This most apt quotation from Boanventura de Sousa Santos, which inspired the thinking behind the book initiative, struck me as intriguingly disturbing. I was struck by my reaction to this quotation, remembering that the expression “investment in oppositional representation and imagination” could have signified, not too long ago, an unproblematic positioning of myself in that kind of investment. This kind of investment had immediate targets, easily identified, whose location was out there, external to myself. Transgressions, whether social or epistemological, were willed violations against an illegitimate order, and were accorded immediate validity and legitimacy. That was the context of struggle where the lines of conflict were clear, with a limited range of doubt.

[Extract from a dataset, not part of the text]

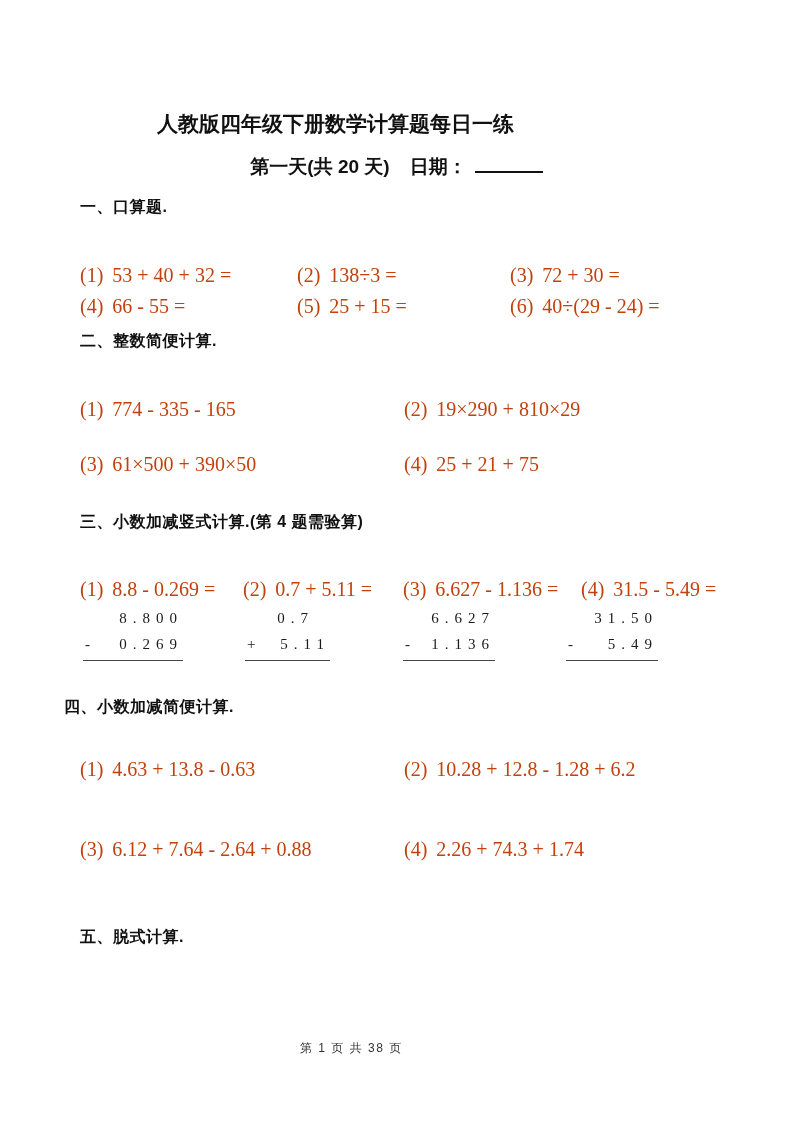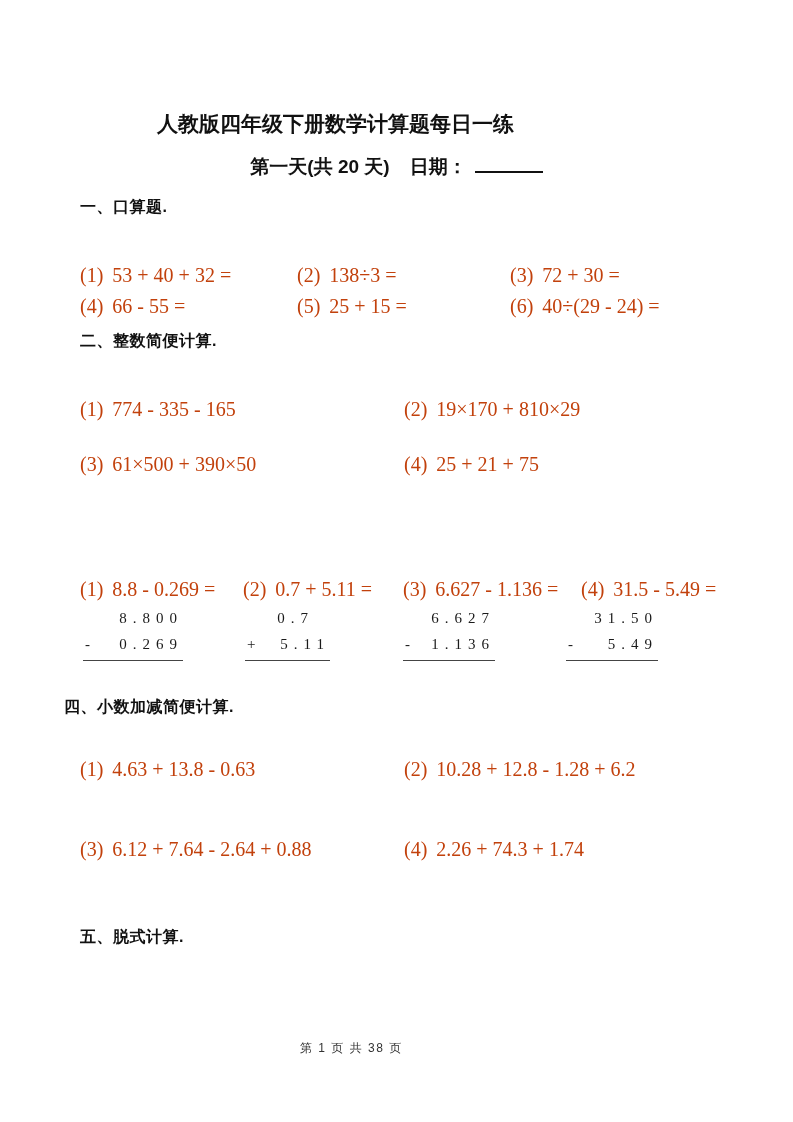"19×170 + 810×29" span { text: 170 -> 290 }
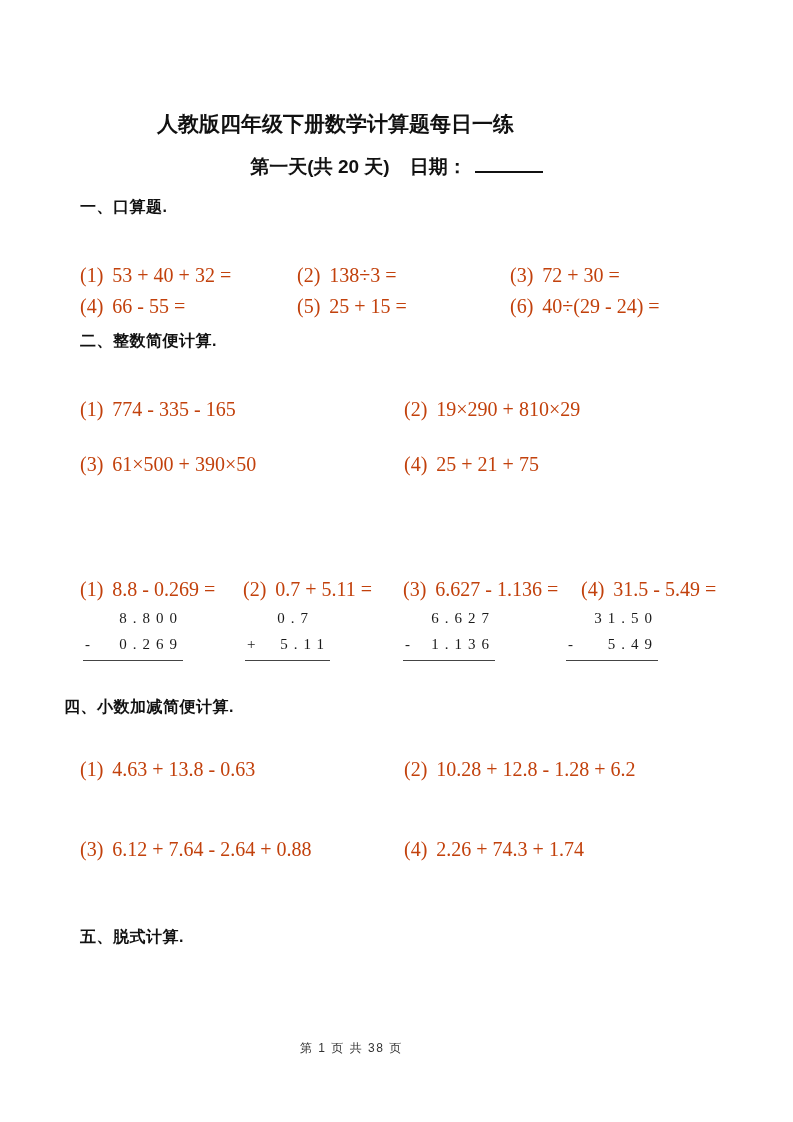"三、小数加减竖式计算.(第 4 题需验算)" div.abs { html: none -> <div>三、小数加减竖式计算.(第 4 题需验算)</div> }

Now I find that reading such a statement sets up an uncomfortable ambiguity. Suddenly, I experience the erstwhile target out there as something intimately inside of me. Opposed positionalities, which in the past were elements of an external drama, I now experience as located inside of me. This, you will admit, constitutes a terrain of immense confusion. But it is a confusion, I suspect, that all who have agreed to participate in this book initiative, experienced to varying degrees. But it is a confusion, I submit, we need to embrace.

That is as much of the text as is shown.